STAR TRIBUNE - Chris Reiemenschneider
Defying the rule that all bands with hemp-related names have to be laid-back and groovy, Marijuana Deathsquads has been steadily blowing eardrums, breaking drum heads and tearing at the seams of conventional music-making since its semi-mysterious inception as an experimental, rhythmically bombastic offshoot of the hardcore band Building Better Bombs. The group is made up of a loose collective of local scenemakers, including rap star P.O.S., programmer Ryan Olson and some of their Gayngs cohorts and other pals. Chris Riemenschneider
EXAMINER.COM - Matt Beachey
If this band isn’t on your radar, you need to get the thing calibrated. The Minneapolis TV video to your left should do the trick.
Don’t be fooled by their juvenile sounding-name. Marijuana Deathsquads are the leaders of experimental music in Minneapolis.
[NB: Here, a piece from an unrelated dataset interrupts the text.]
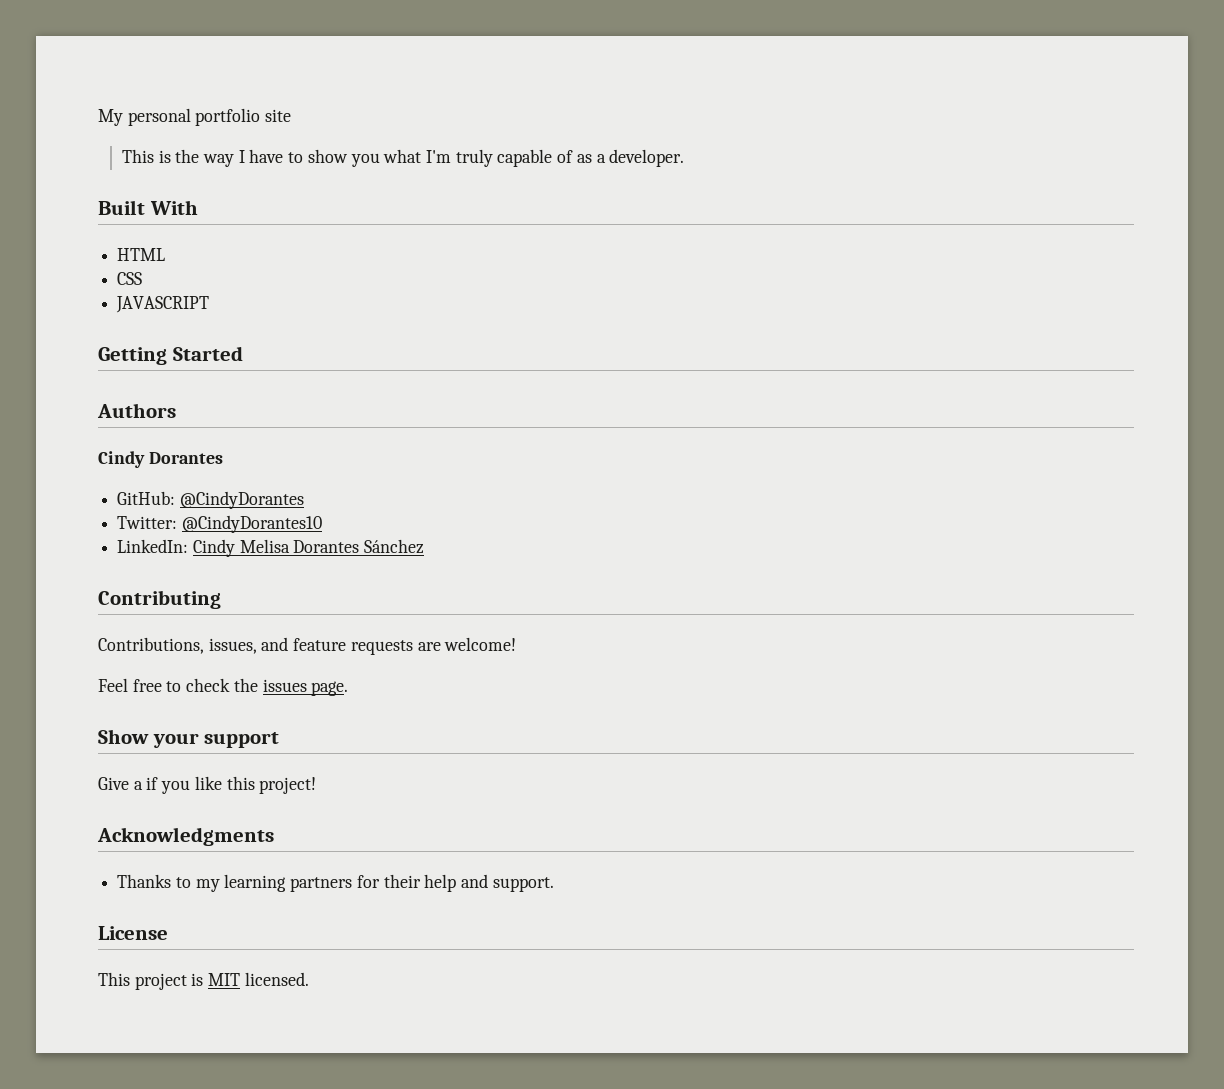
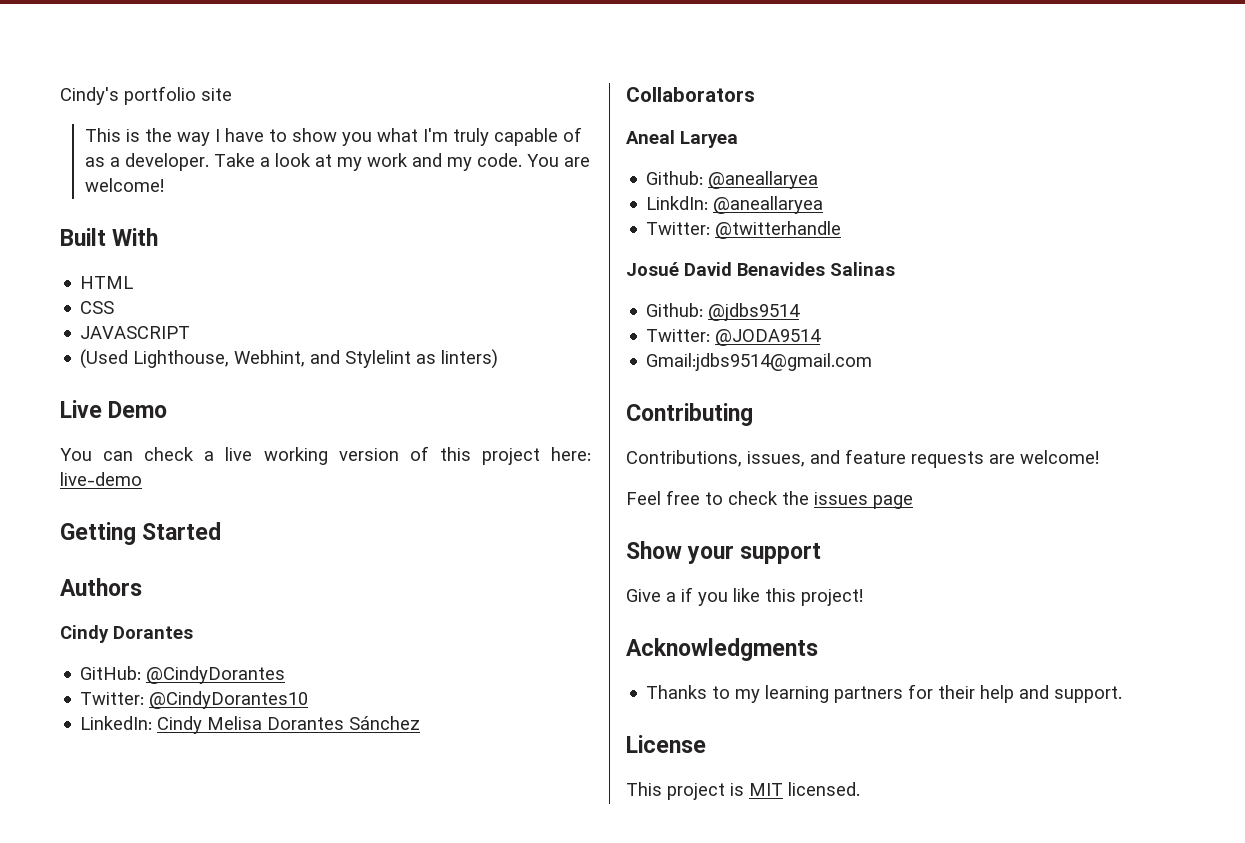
[98,108,191,126] My personal -> [60,87,119,105] Cindy's
(685, 158) none -> [213,153,590,171] [84,178,164,192] Take a look at my work and my code. You are welcome!
(210, 304) none -> [80,349,499,369] [60,400,168,418] [60,446,592,465] [60,472,142,486] // (Used Lighthouse, Webhint, and Stylelint as linters) // Live Demo // You can check a live working version of this project here: live-demo
(425, 546) none -> [626,87,755,102] [626,130,738,148] [646,171,819,189] [646,196,824,214] [646,221,842,239] [626,262,895,276] [646,303,801,321] [646,329,822,346] [646,353,873,371] // Collaborators // Aneal Laryea // Github: @aneallaryea // LinkdIn: @aneallaryea // Twitter: @twitterhandle // Josué David Benavides Salinas // Github: @jdbs9514 // Twitter: @JODA9514 // Gmail:jdbs9514@gmail.com
[311,681,349,696] page. -> [873,495,913,509] page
The combined forces of their three drummers, analogue synthesizers, bass and howling, highly processed vocals is the soundtrack to raging nightmares that you enjoy in retrospect. These guys know how to shape sound, wringing it by the neck and tearing out all its feathers into a cloud of debris that appears to be chaos until you realize the particles align in inconceivable ways. They come across as carefully planned and completely off the cuff simultaneously. Drawing from the likes of Battles and Holy Fuck, MDS creates powerful and unique noise music that this city needs direly.
These guys must be seen live to fully appreciate the fact that nothing they do utilizes computers. Every sound is wrenched out of antiquated, analogue hardware, powered by the kinetic energy of three pummeling drummers. I was fortunate enough to catch them a few months ago at the Gayngs Affiliyated concert at First Ave. I can’t image how loud it gets in whatever small dungeon they call a practice space.